> Task objective
Pull from the data below each line where the word "none" occurs, and copy it.

> Records shown
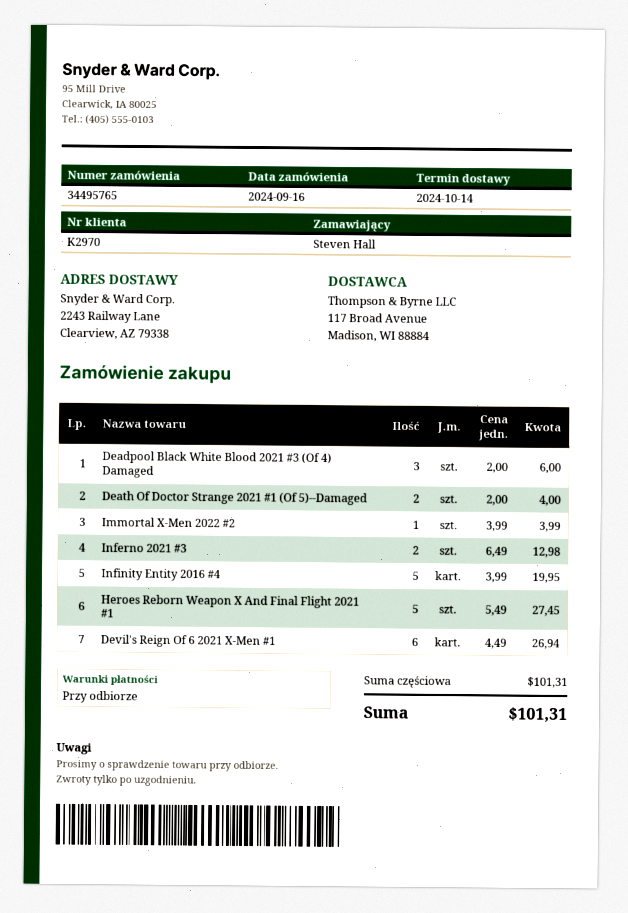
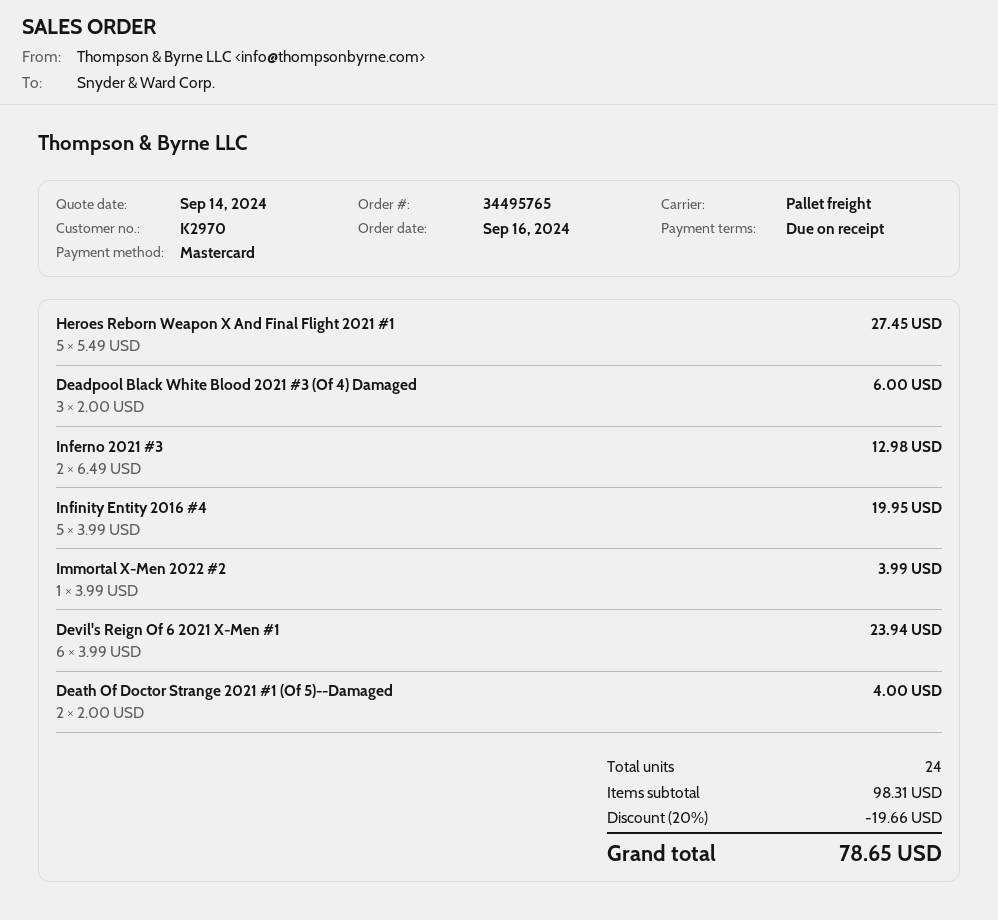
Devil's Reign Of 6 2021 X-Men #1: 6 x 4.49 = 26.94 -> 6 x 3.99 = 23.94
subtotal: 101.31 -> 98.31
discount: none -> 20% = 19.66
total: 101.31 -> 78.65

==

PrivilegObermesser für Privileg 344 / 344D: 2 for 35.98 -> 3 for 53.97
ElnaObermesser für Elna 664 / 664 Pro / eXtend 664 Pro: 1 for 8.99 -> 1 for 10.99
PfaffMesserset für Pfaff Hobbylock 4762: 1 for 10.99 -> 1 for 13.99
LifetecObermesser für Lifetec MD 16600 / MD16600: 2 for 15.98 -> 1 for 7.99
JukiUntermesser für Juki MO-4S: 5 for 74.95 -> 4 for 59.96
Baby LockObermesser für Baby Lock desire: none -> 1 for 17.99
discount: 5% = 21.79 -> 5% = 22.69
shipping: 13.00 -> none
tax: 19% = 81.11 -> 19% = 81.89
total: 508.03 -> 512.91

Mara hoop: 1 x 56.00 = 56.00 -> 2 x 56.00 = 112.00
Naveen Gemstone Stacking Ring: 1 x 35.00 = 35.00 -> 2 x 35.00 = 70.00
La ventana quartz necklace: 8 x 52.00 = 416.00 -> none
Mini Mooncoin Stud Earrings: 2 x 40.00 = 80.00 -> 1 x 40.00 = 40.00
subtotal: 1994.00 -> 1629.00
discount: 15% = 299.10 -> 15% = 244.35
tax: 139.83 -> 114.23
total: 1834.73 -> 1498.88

> Response area
discount: none -> 20% = 19.66
Baby LockObermesser für Baby Lock desire: none -> 1 for 17.99
shipping: 13.00 -> none
La ventana quartz necklace: 8 x 52.00 = 416.00 -> none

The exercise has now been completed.